▶ RECORDED INFORMATION
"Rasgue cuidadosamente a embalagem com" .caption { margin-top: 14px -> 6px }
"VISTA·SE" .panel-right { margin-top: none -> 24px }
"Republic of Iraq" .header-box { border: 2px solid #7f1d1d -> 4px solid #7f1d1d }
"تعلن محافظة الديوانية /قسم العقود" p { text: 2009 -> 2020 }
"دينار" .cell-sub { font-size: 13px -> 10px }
==
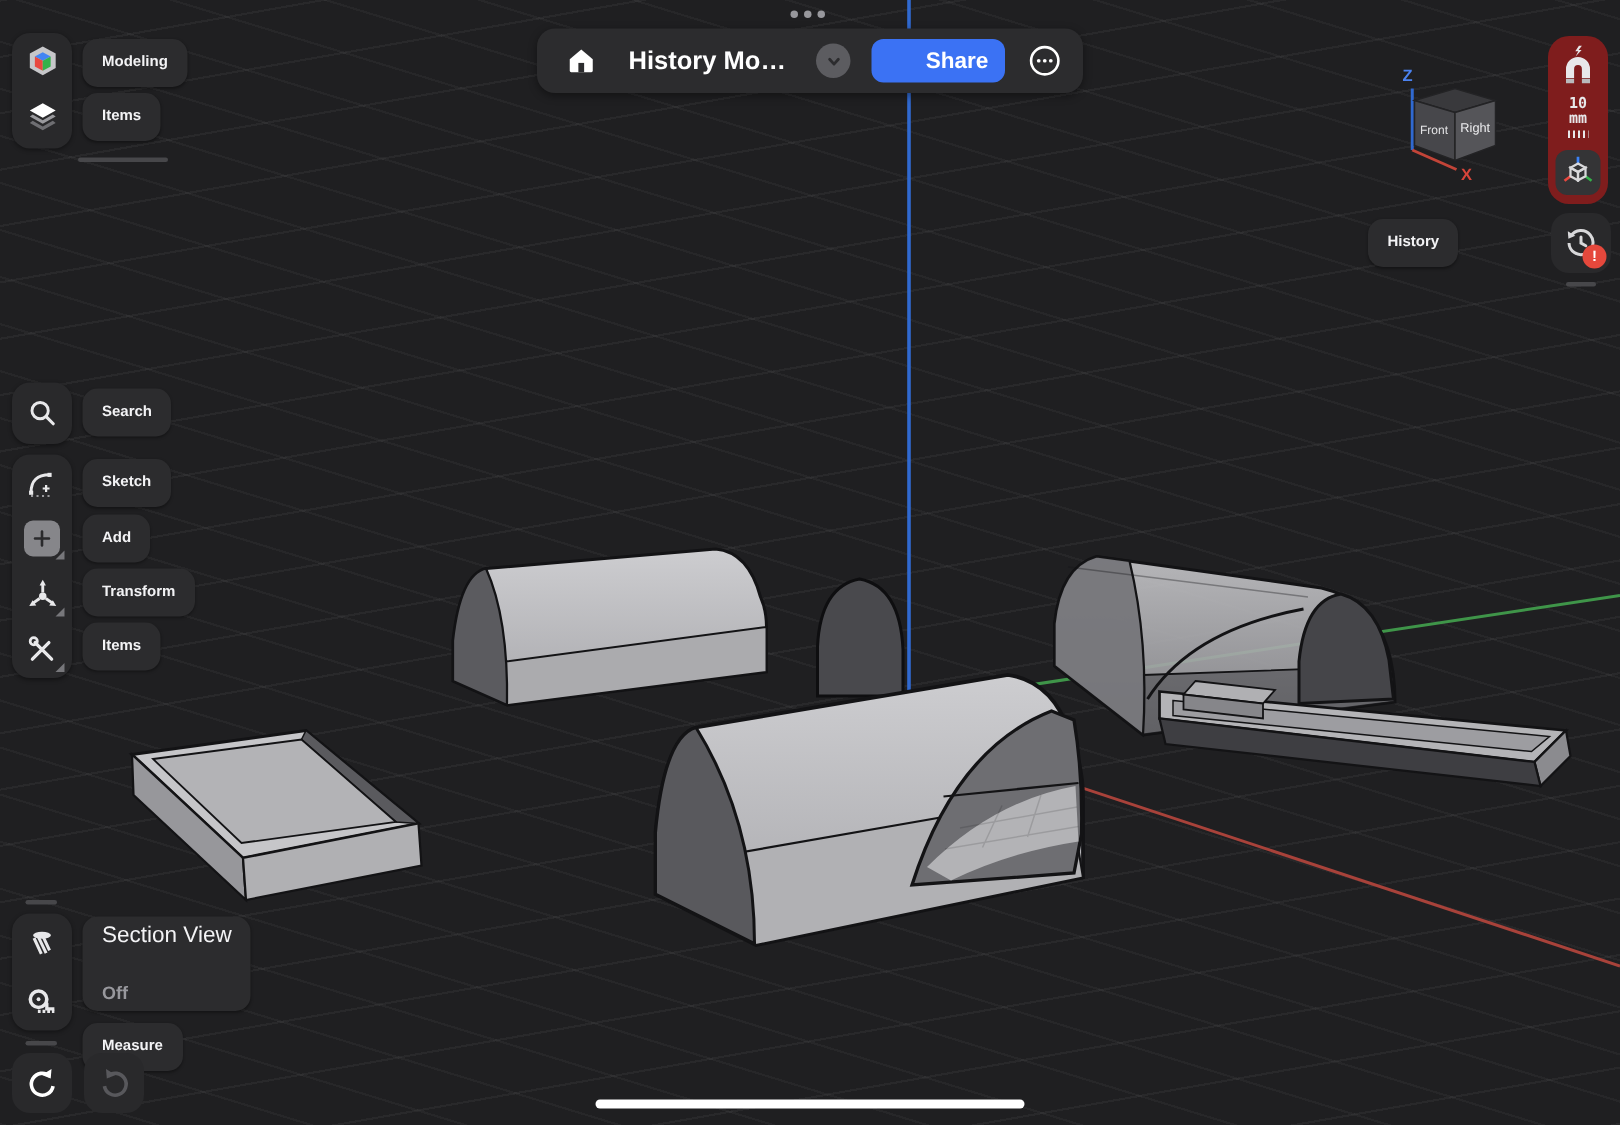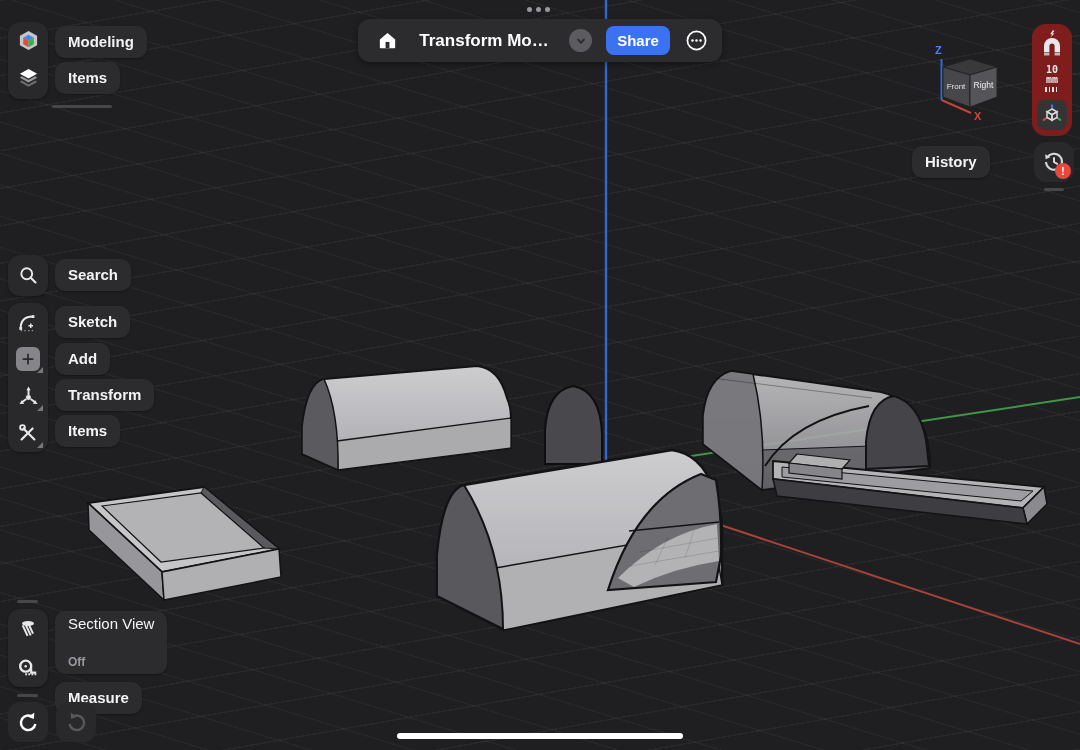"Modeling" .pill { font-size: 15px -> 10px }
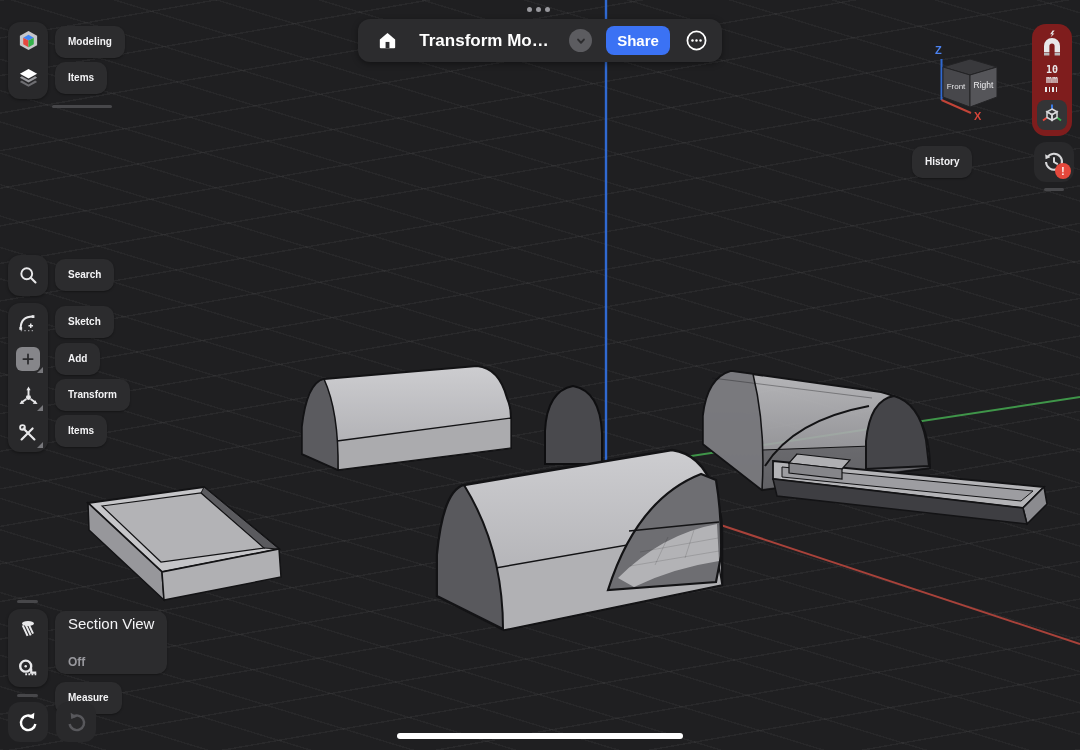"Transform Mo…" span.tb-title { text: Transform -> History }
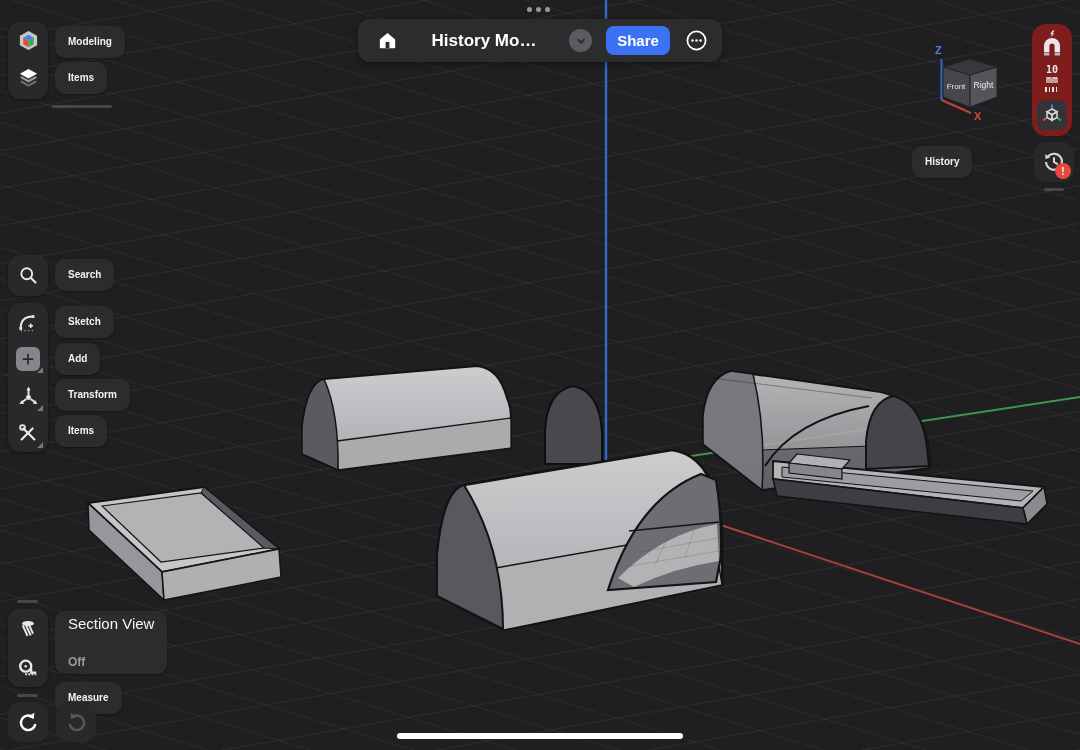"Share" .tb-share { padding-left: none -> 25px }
--
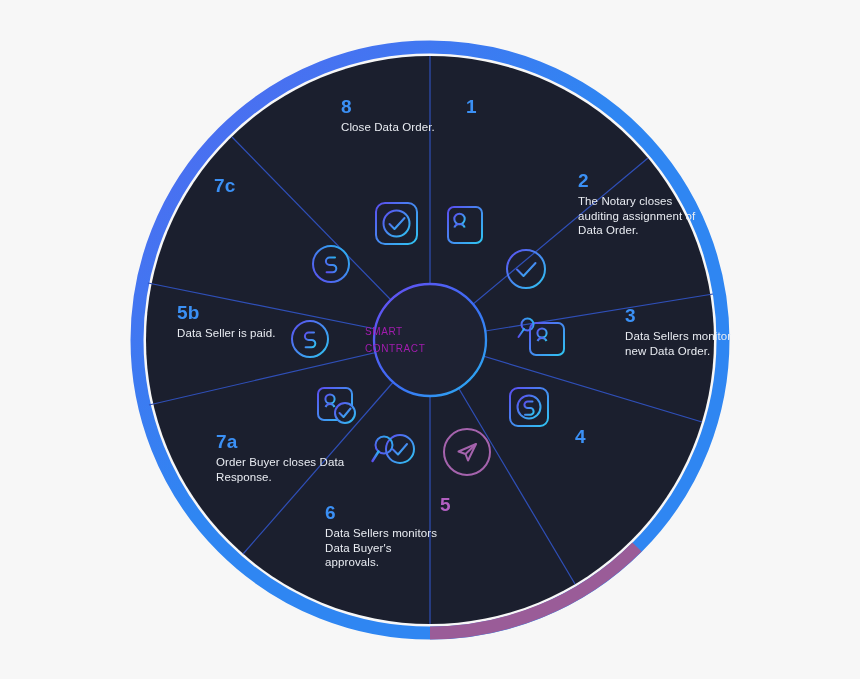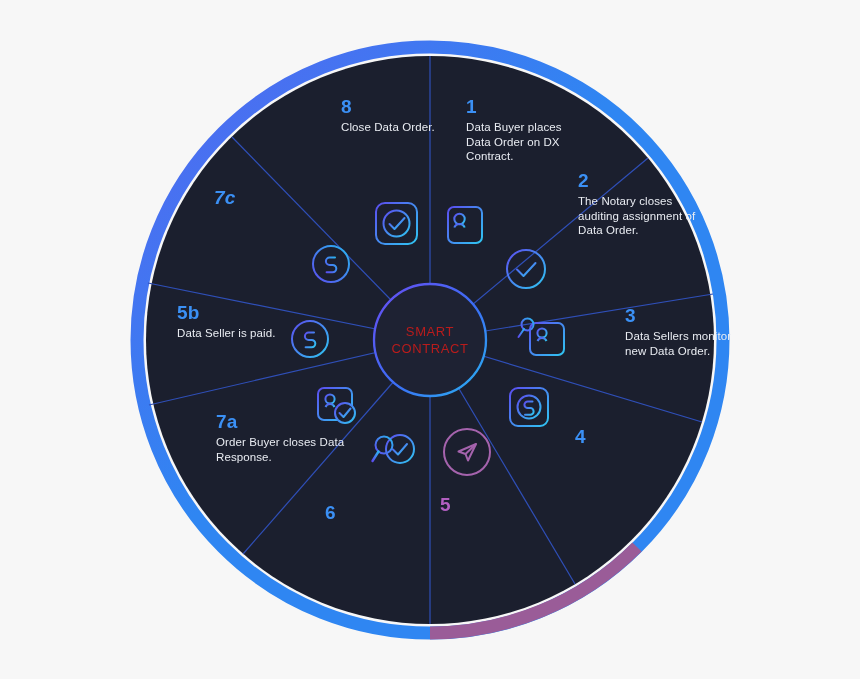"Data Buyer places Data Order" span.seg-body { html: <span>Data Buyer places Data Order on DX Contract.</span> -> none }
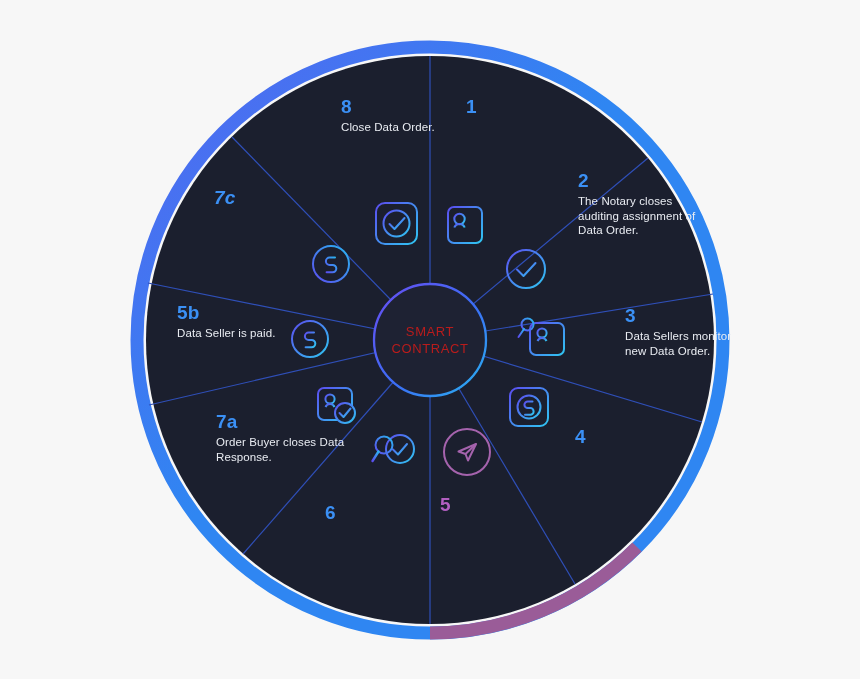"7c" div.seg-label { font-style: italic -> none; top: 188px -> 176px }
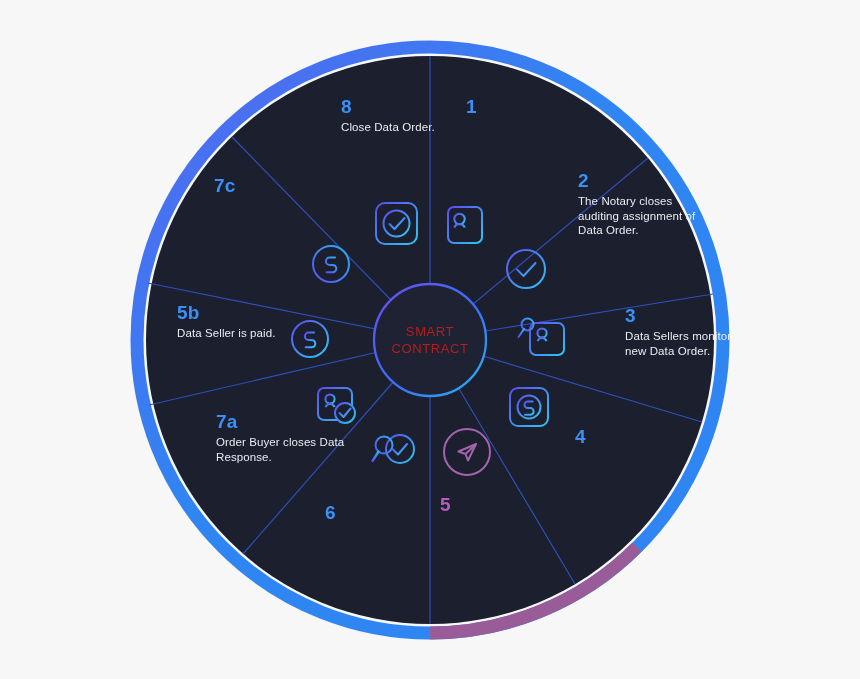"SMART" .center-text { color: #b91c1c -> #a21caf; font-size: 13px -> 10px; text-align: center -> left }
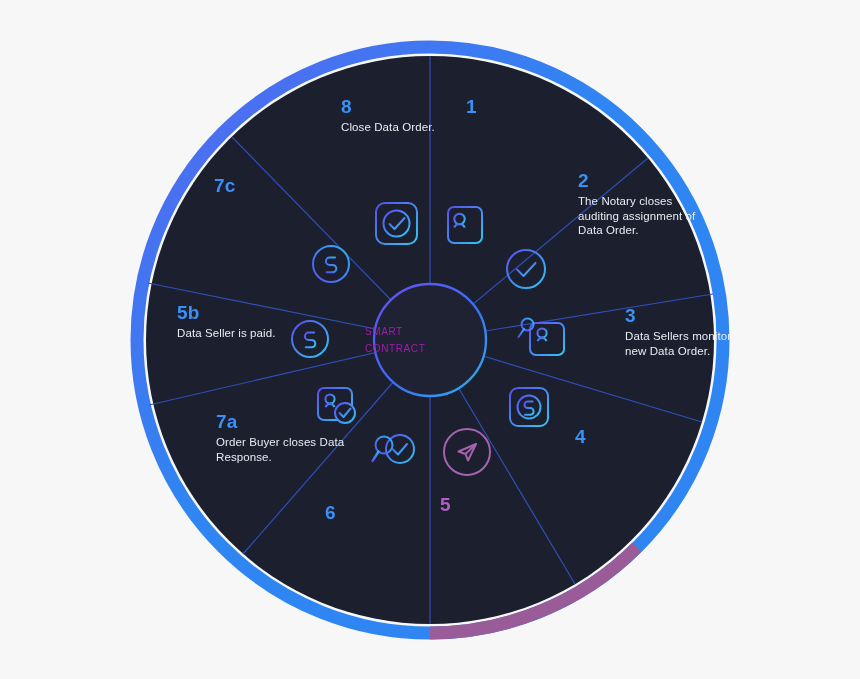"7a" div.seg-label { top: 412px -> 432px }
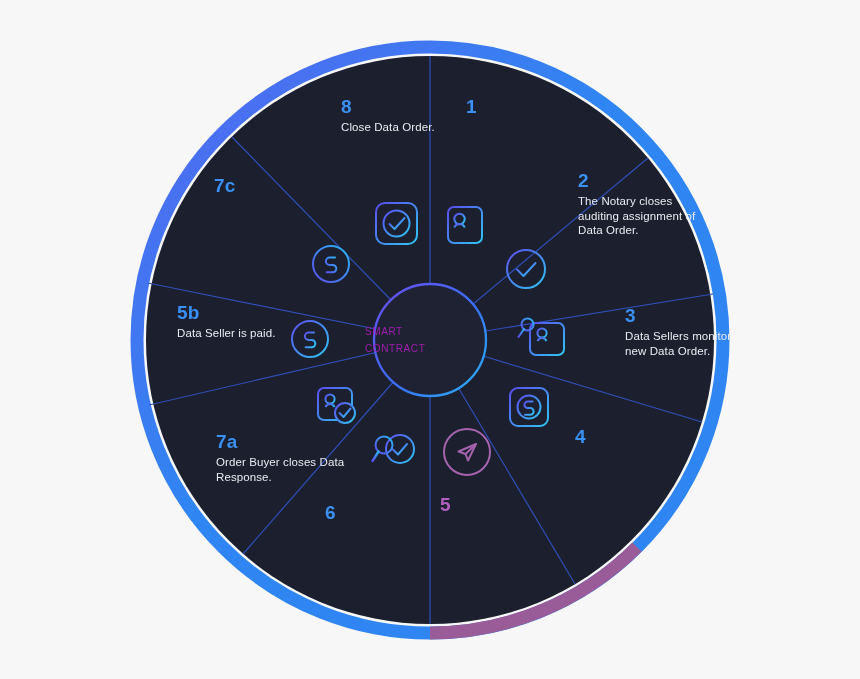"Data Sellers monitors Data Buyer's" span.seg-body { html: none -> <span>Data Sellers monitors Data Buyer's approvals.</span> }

▶ THE TASK
The copy should hold only the lines from the one with "top: 412px ->" through the one with "html: none ->", exactly as they stand above. Leave out the pictures.

▶ TASK SOLUTION
"7a" div.seg-label { top: 412px -> 432px }
"Data Sellers monitors Data Buyer's" span.seg-body { html: none -> <span>Data Sellers monitors Data Buyer's approvals.</span> }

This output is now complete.